What you will do | Your answer must consist of exactly the lines below, starting with the line with "- 1. 3APPLICANCE OF THE MODELING TOOLKIT" and going on through the line with "- Missing values: |", and nothing else.

------ Recorded information ------

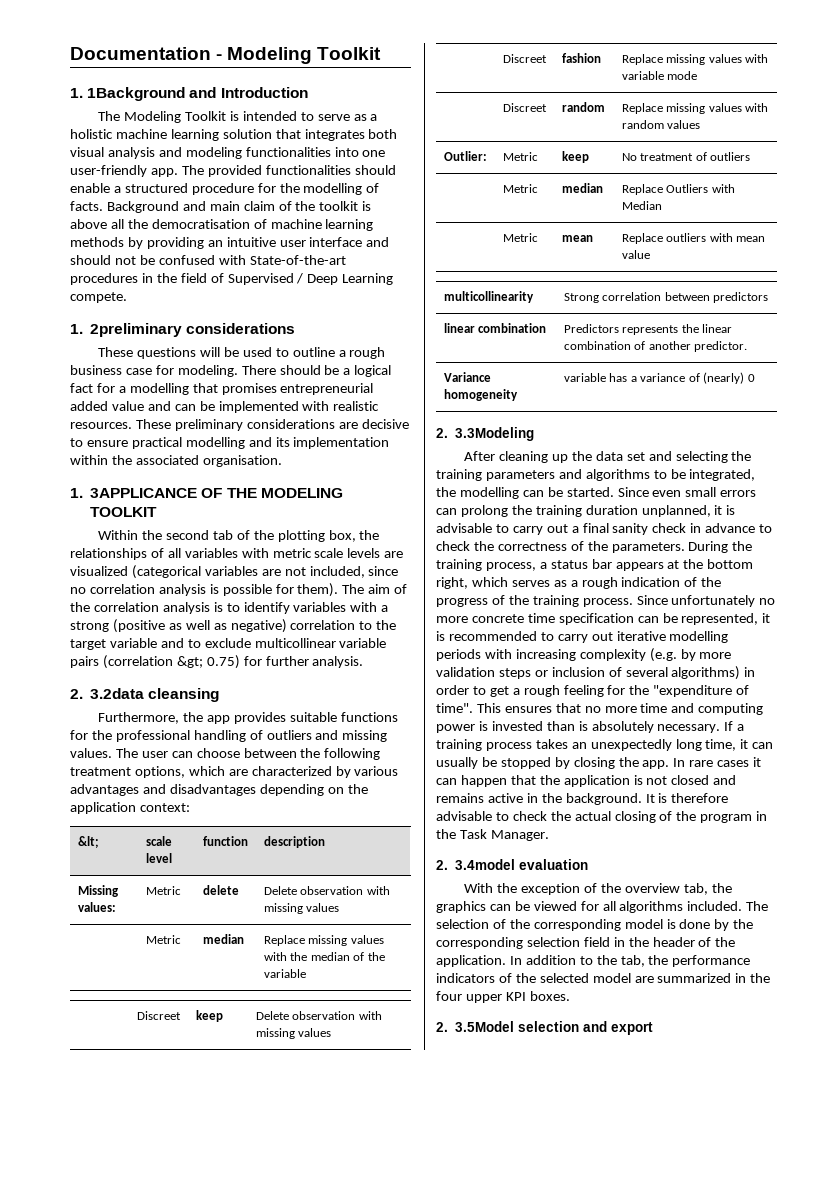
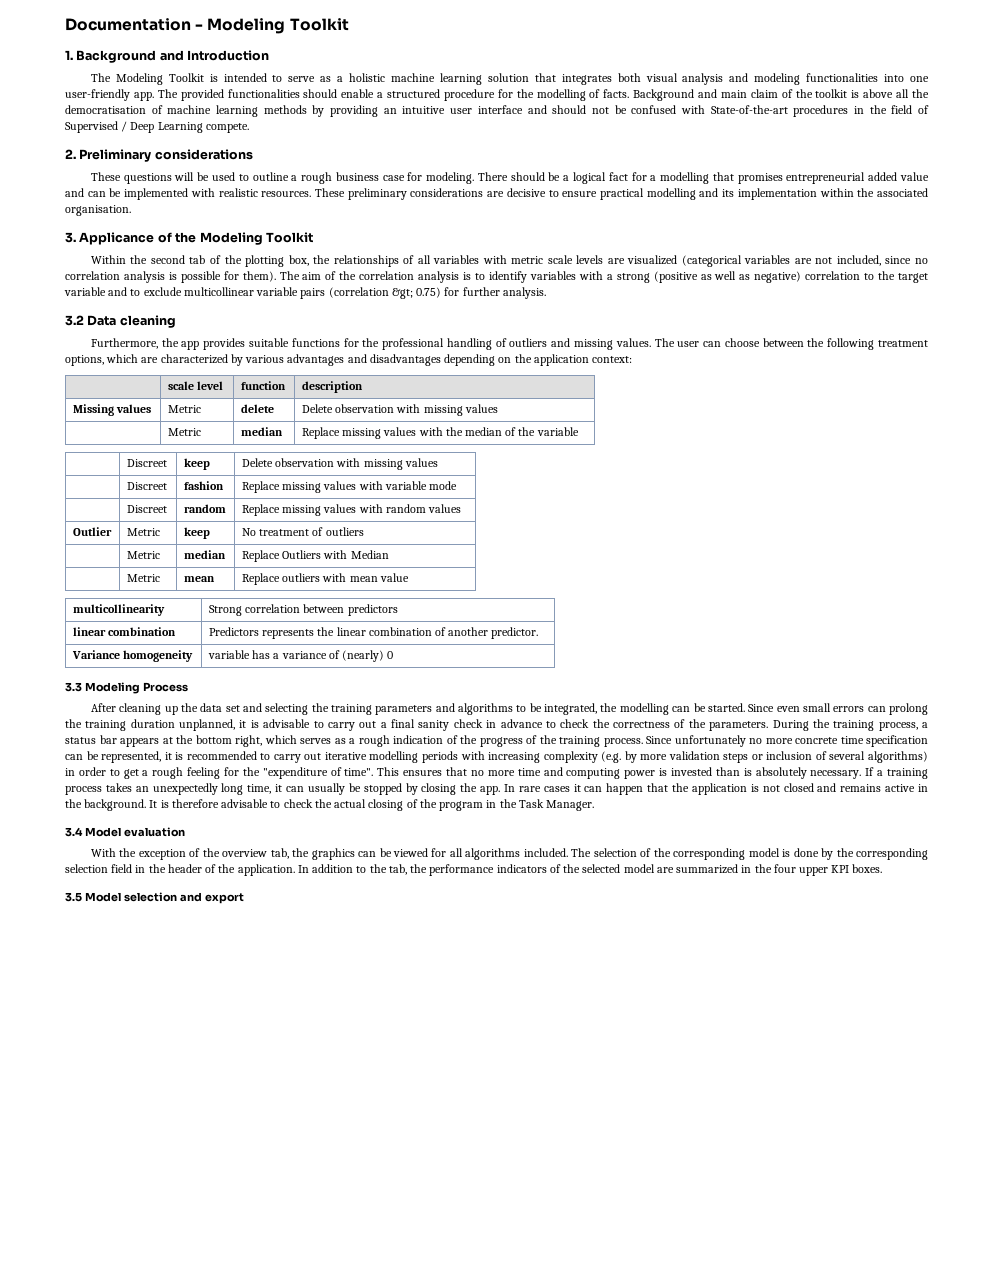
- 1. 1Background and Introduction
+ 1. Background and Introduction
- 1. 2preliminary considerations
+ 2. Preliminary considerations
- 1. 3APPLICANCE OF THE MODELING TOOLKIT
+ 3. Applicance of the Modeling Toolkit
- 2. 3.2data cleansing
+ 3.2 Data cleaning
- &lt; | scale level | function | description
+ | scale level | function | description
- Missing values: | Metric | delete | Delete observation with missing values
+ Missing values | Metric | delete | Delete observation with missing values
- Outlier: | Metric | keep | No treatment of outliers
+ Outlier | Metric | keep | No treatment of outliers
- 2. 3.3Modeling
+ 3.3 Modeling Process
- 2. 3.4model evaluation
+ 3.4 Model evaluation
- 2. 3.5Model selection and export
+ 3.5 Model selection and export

------

Exercise result |
- 1. 3APPLICANCE OF THE MODELING TOOLKIT
+ 3. Applicance of the Modeling Toolkit
- 2. 3.2data cleansing
+ 3.2 Data cleaning
- &lt; | scale level | function | description
+ | scale level | function | description
- Missing values: | Metric | delete | Delete observation with missing values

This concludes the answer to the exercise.